* [RECORDED INFORMATION]
—————

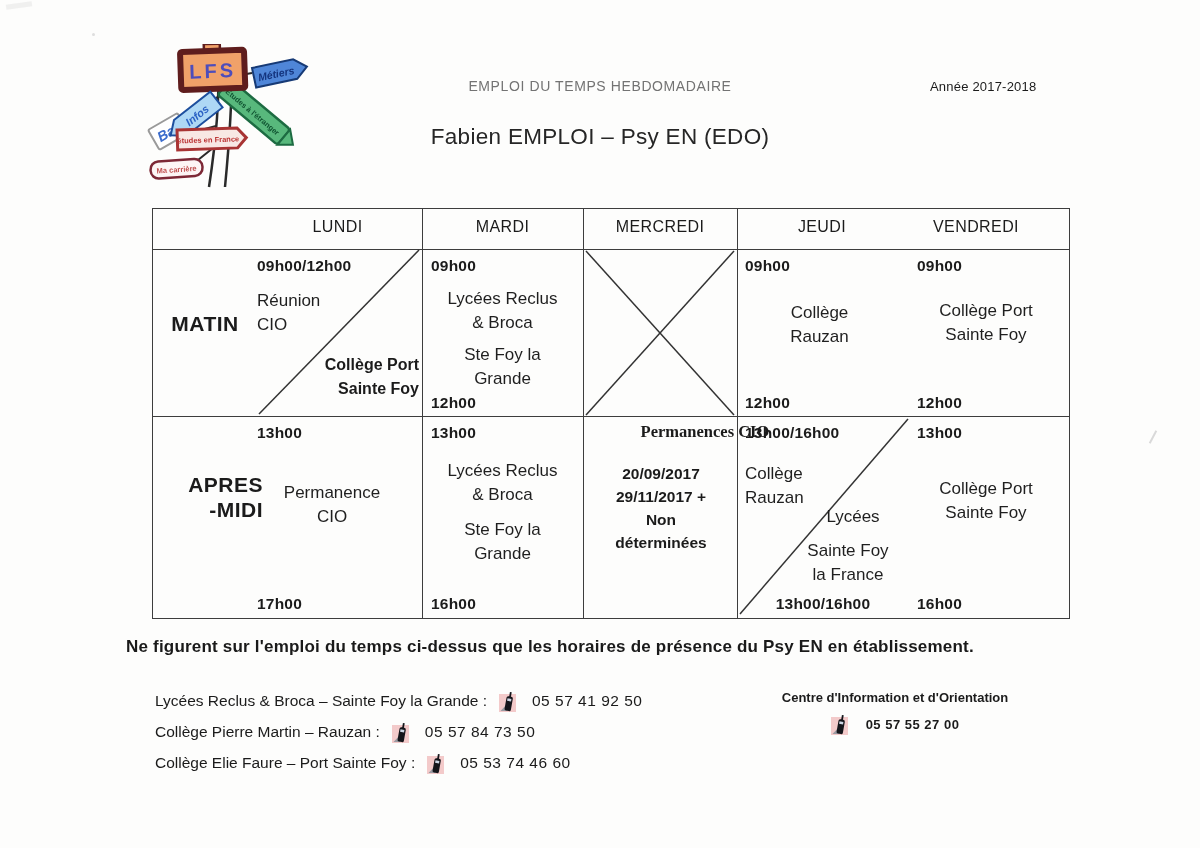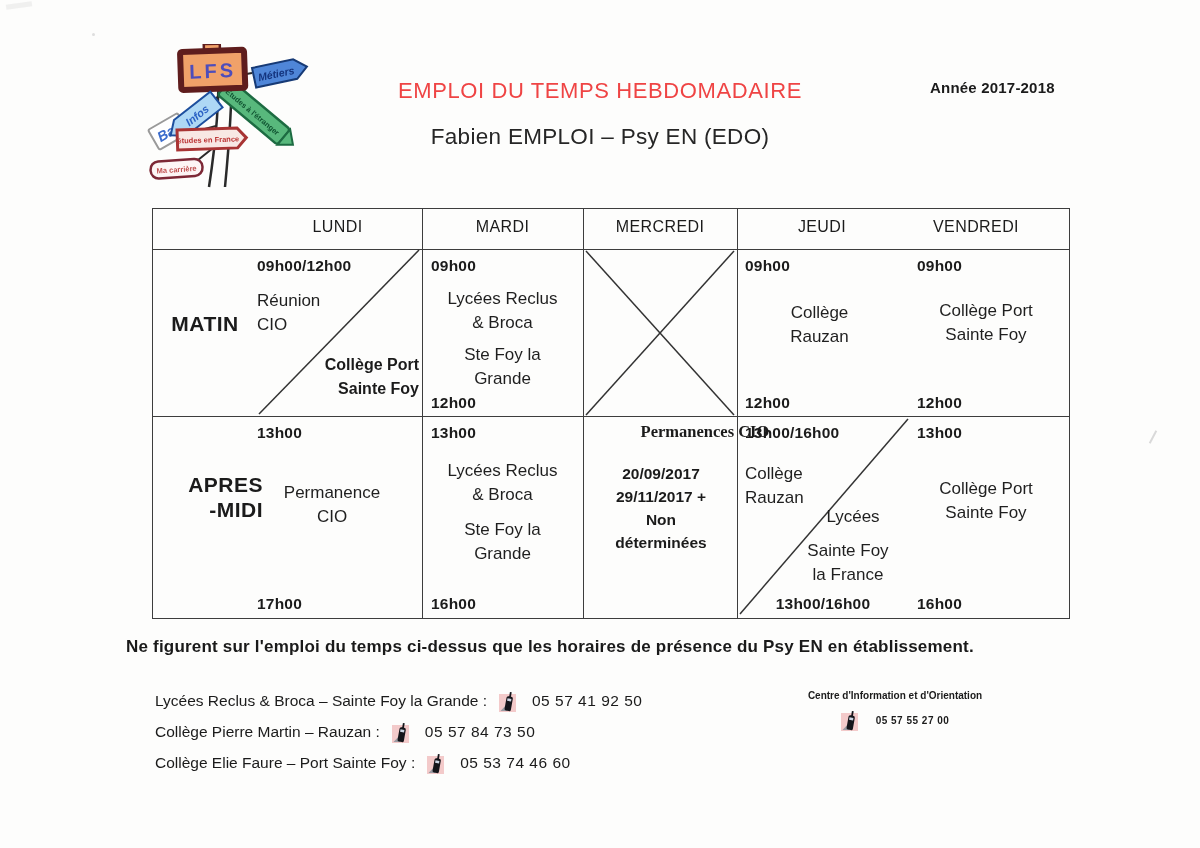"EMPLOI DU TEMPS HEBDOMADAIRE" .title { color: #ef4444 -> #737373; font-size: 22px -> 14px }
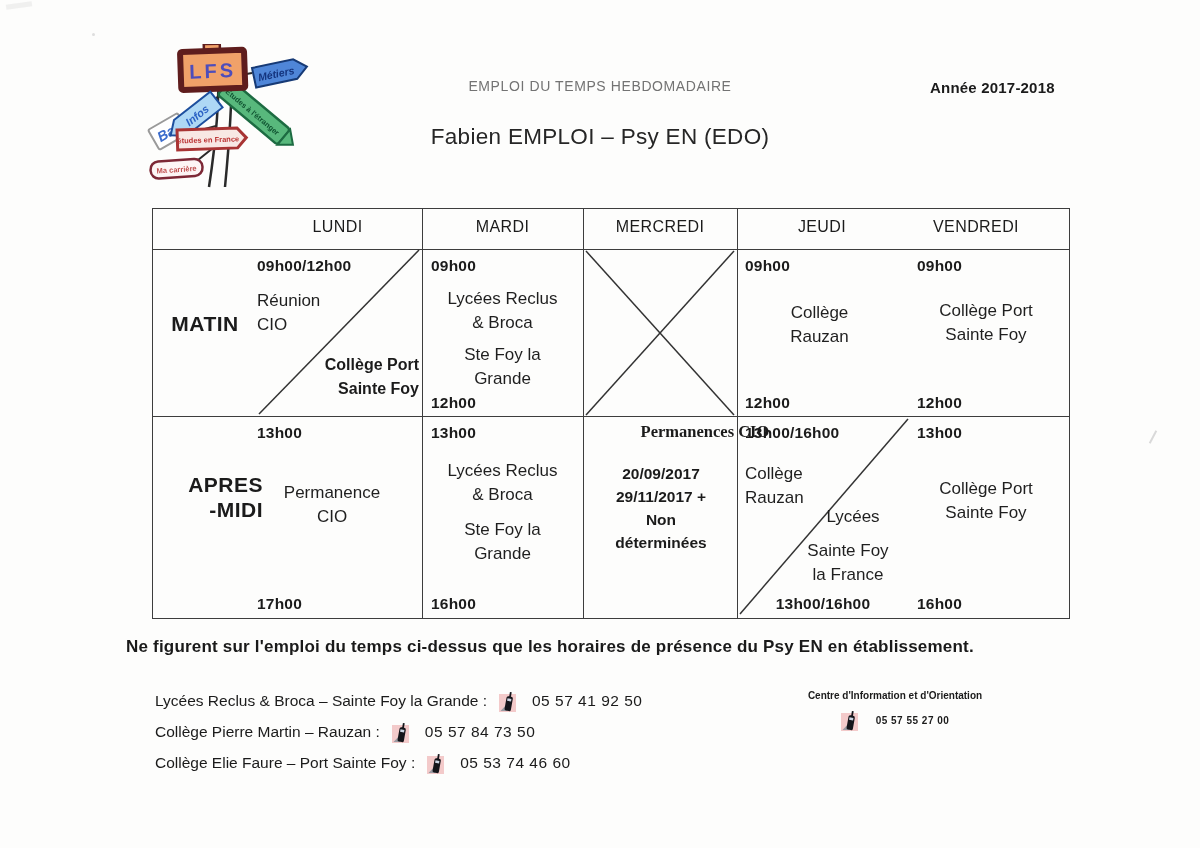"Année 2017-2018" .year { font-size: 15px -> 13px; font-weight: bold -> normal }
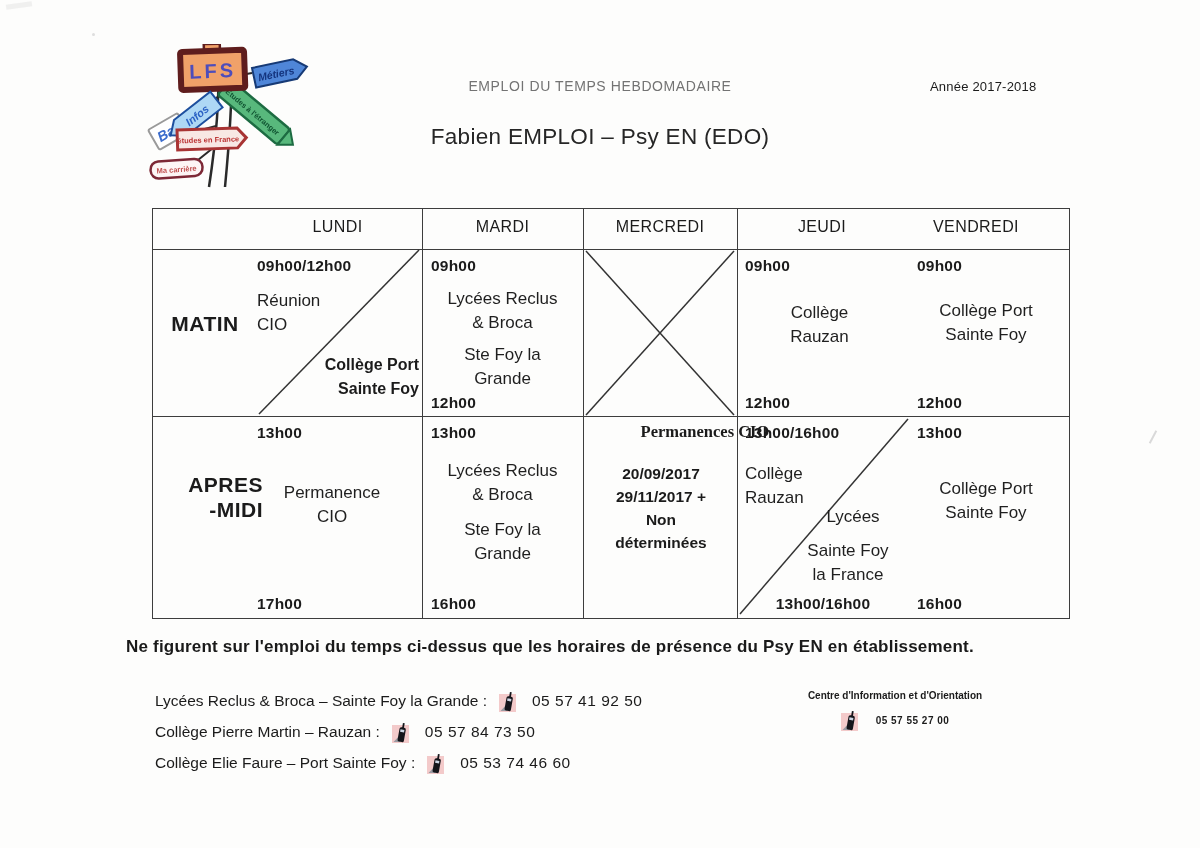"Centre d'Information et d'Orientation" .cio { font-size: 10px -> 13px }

—————

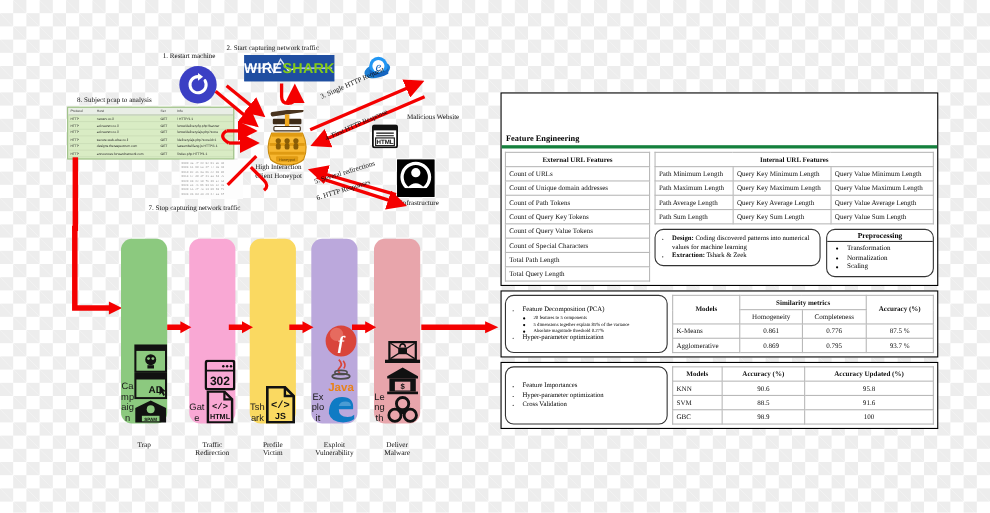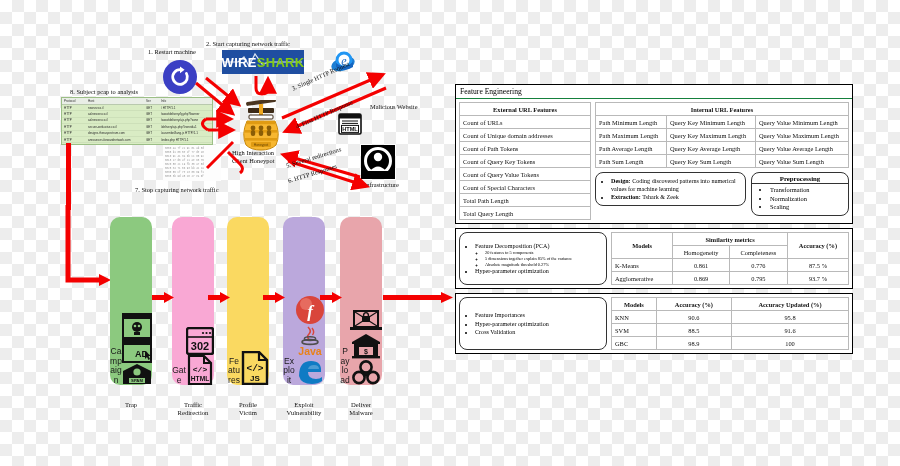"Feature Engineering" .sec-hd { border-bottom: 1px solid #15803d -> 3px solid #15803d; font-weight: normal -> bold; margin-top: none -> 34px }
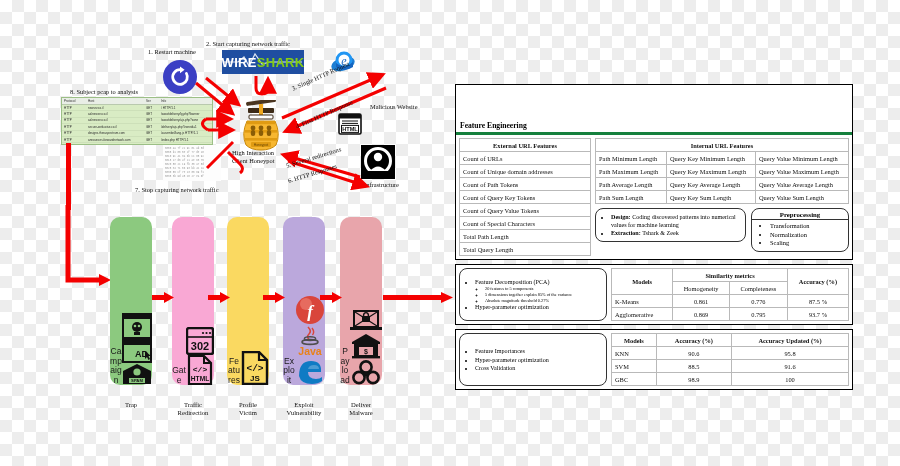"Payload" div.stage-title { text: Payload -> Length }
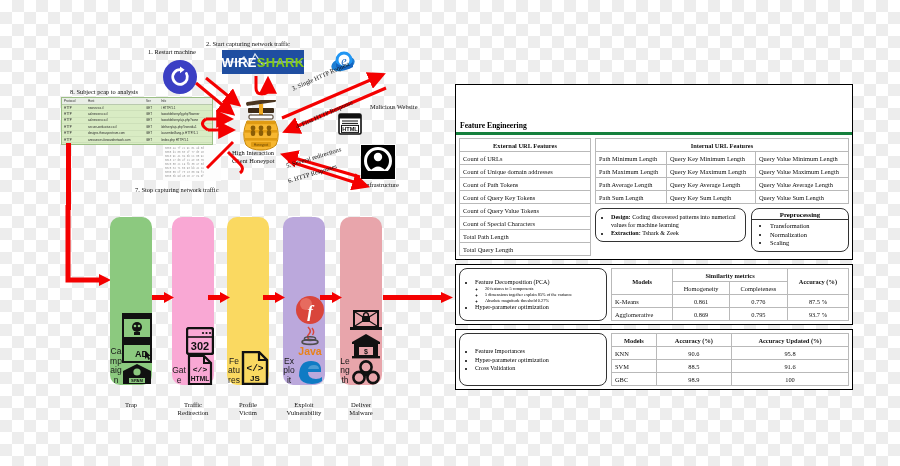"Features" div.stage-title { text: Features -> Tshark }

—————

* [REQUIREMENT] Taking the material above, give again exactly the lines from the one holding "text: Payload ->" through the one holding "text: Features ->", with both ends and without pictures.

* [ANSWER]
"Payload" div.stage-title { text: Payload -> Length }
"Features" div.stage-title { text: Features -> Tshark }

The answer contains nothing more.